Jaime Permuth: Yonkeros
Guatemalan photographer, Jaime Permuth, lives, works and teaches in New York City. Jaime takes advantage of New York and Guatemala’s rich visual cultures and interprets his curiosity about these places through projects that are varied and intriguing–projects have started by picking up a copy of the Torah Times on the subway and discovering places for Afternoon Prayer in New York, or contemplating Adam and Eve in the 21st Century. The work featured today is about the scrap metal community in Willets Point, Queens, New York, and is titled, Yonkeros.
Jaime has exhibited internationally at the Museo Nacional de Arte Moderno in Guatemala, Casa del Lago in Mexico City, and the Israeli Parliament. In NYC, he has shown his work at The Museum of Modern Art, The Queens Museum of Art, The Bronx Museum of the Arts, The Museum of the City of New York, The Jewish Museum, El Museo del Barrio, and The Brooklyn Museum of Art. His work can be found in the collections of The Museum of Fine Arts Houston, The Brooklyn Museum of Art, The Museum of the City of New York, Yeshiva University Museum, State University of New York New Paltz, Art Museum of the Americas (DC), Fullerton Art Museum (CA) and Museum of Art Ft. Lauderdale (FLA). He is a Faculty Member at the School of Visual Arts where he teaches in the Master of Professional Studies in Digital Photography program.

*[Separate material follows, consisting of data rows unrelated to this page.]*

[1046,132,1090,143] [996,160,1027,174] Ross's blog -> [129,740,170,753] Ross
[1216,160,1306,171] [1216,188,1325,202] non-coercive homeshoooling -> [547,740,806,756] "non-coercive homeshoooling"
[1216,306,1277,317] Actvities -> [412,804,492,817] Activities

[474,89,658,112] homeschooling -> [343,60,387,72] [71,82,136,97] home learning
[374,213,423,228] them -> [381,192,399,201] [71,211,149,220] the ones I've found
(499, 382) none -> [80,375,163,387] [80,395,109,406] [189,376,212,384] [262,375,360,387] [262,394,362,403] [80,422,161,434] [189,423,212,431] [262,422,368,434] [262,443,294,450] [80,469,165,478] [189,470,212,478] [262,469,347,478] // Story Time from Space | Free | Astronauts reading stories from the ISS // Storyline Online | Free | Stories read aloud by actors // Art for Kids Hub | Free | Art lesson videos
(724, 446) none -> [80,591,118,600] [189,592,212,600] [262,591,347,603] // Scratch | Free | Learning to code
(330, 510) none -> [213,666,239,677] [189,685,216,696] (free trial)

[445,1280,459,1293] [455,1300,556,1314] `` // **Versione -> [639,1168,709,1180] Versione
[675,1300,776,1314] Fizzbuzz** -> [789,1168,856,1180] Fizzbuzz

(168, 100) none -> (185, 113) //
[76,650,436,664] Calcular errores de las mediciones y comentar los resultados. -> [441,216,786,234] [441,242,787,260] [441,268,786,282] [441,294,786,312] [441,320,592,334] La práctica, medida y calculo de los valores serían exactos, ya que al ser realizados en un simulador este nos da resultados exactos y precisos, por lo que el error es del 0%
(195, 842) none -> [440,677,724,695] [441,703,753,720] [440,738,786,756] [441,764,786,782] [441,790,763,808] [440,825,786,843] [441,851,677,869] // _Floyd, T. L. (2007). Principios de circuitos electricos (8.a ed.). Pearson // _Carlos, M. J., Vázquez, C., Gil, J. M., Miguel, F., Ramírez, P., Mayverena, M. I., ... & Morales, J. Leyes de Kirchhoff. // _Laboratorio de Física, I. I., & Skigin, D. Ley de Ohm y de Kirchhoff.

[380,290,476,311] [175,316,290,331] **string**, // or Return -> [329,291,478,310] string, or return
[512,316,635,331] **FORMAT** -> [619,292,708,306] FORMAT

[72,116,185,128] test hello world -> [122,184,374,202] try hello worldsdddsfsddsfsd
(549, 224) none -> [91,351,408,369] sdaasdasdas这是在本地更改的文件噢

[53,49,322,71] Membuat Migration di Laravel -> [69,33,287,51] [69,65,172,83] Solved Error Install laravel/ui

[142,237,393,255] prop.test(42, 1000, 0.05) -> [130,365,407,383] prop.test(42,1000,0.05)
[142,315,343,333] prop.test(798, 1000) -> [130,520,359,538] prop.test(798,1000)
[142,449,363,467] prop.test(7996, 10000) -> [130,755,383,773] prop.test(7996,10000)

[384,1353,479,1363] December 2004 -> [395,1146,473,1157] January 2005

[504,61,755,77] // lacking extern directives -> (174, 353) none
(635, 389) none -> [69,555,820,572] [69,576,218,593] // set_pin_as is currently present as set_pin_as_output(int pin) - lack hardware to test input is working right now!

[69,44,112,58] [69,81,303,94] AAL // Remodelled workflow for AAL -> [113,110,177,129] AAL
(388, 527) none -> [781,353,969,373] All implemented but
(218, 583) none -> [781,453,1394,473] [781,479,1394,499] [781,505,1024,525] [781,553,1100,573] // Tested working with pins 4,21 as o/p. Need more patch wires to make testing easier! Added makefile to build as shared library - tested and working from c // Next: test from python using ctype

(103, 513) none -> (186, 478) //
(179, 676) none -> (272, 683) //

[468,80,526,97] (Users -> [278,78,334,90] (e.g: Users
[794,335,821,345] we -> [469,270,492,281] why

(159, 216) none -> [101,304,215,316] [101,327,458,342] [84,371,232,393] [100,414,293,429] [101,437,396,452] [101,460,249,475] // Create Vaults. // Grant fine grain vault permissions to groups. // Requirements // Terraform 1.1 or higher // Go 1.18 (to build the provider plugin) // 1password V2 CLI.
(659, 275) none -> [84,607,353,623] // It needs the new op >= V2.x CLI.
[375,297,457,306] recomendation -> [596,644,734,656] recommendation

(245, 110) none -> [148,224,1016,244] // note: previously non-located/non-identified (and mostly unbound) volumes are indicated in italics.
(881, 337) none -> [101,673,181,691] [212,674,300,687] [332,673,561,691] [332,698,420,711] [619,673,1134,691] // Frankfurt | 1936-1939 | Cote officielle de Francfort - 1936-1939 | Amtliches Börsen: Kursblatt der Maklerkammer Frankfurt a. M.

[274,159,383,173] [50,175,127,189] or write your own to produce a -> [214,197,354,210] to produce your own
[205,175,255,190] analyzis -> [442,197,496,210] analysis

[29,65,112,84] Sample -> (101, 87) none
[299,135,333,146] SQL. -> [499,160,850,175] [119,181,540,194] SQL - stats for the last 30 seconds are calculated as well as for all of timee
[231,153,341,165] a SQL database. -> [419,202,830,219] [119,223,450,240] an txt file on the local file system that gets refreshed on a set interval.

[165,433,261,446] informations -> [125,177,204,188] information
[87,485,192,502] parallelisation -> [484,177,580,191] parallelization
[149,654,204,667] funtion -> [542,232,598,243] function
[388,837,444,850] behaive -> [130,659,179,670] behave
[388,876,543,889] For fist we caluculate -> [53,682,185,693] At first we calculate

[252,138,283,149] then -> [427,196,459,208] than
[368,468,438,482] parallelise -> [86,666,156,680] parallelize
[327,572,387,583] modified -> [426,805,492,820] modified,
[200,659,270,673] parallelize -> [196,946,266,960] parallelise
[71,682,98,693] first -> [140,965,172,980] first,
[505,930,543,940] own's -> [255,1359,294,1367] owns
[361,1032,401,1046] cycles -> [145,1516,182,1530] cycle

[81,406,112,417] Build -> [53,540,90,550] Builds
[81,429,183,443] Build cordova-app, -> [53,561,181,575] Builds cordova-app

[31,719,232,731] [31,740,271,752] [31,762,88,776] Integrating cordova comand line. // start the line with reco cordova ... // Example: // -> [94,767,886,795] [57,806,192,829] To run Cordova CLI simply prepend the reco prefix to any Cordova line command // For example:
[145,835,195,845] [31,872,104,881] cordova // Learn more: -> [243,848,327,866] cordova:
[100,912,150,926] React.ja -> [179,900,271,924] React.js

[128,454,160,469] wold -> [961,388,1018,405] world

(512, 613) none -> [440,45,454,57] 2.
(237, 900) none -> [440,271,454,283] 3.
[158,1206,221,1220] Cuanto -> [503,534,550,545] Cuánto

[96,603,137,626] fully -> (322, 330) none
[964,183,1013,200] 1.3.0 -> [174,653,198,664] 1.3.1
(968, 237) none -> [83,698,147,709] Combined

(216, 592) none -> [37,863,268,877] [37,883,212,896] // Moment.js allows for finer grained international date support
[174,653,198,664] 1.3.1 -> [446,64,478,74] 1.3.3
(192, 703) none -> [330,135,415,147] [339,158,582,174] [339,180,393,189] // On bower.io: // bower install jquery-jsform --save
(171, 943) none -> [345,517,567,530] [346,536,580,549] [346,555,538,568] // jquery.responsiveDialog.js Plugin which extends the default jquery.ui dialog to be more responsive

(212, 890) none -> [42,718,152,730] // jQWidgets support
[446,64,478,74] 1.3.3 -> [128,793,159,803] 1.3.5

Yonkeros is a popular term for businesses that strip wrecked cars and sell them as scrap metal or for parts. The term is a Spanglish derivative of “junk”, conjugated grammatically to refer to people who engage in this line of work. Yonkeros is a lyrical exploration of first world consumerism, waste, and obsolescence as they intersect with third world ingenuity and survivalist strategies in the no-man’s-land of Willets Point, Queens.
This series of photographs is both an appeal and a eulogy; the City of New York is determined to erase the existence of this small enclave, not withstanding that it continues to provide an essential service to the community and that it constitutes a source of income and employment to a segment of the city’s immigrant working class. But above all, Willets Point is a vast inventory of parts, and like all catalogues it is also a poem.